C’est vrai que le silence se montre rarement franc du collier. Le procureur de la Confédération Michael Lauber ainsi se voit bruyamment reproché d’avoir tu l’une de ses rencontres avec le boss de la FIFA Gianni Infantino, patron de tous les calcios, alors qu’il aurait dû bien évidemment en parler.

La logique est limpide: jamais époque ne fut aussi bruyante et jamais chacun n’aura autant été sommé de tout dire.
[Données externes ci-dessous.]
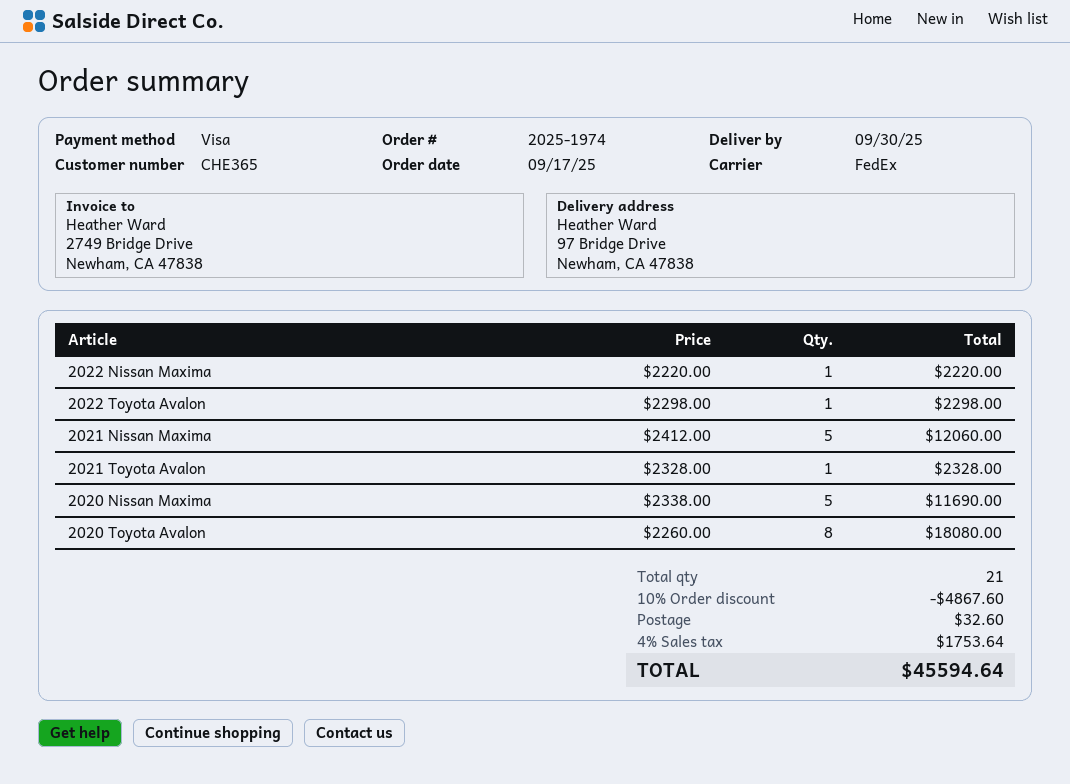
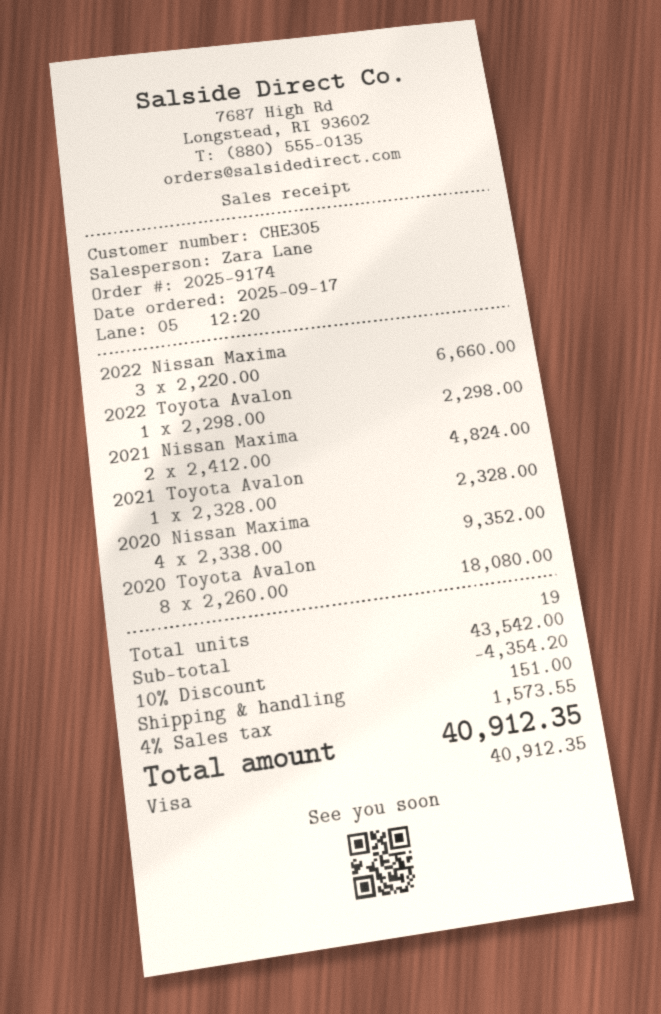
order number: 2025-1974 -> 2025-9174
customer number: CHE365 -> CHE305
2022 Nissan Maxima: 1 x 2220.00 = 2220.00 -> 3 x 2220.00 = 6660.00
2021 Nissan Maxima: 5 x 2412.00 = 12060.00 -> 2 x 2412.00 = 4824.00
2020 Nissan Maxima: 5 x 2338.00 = 11690.00 -> 4 x 2338.00 = 9352.00
total quantity: 21 -> 19
discount: 10% = 4867.60 -> 10% = 4354.20
shipping: 32.60 -> 151.00
tax: 4% = 1753.64 -> 4% = 1573.55
total: 45594.64 -> 40912.35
De l’ère du soupçon on est passé vite fait à celle de la transparence dénudante, du «n’avouez jamais» au «dites-nous tout». Juste avant sans doute le mythique «nous avons les moyens de vous faire parler».

Le silence pourtant fut une marque de sagesse suprême: tourner sept fois sa langue conseillait la Bible, avant d’éructer une nouvelle ânerie. Ou encore cette scie taoïste que chacun connait: «Celui qui parle ne sait pas, celui qui sait ne parle pas.» Le silence depuis est devenu un objet de suspicion intense, pour ne pas dire de scandale.

Au point qu’un ancien premier-ministre français – Édouard Balladur pour le nommer – est entré dans l’histoire pour une seule phrase, la seule qu’on retiendra de lui, la plus iconoclaste, la plus provocante sans doute qu’il ait jamais prononcée, adressée qui plus est à ses partisans pour faire taire sifflets et huées à l’annonce de son échec au premier tour de l’élection présidentielle: «Je vous demande de vous arrêter.»

Au point, enfin, qu’on ne sait plus trop de quoi on parle quand on parle du silence, cette bizarrerie si déstabilisante. Qu’a-t-on entendu et lu partout à propos de l’action de la jeune Diane? Que l’écolière en appelait à «une grève du silence». Alors que c’était précisément le contraire: une grève de la parole.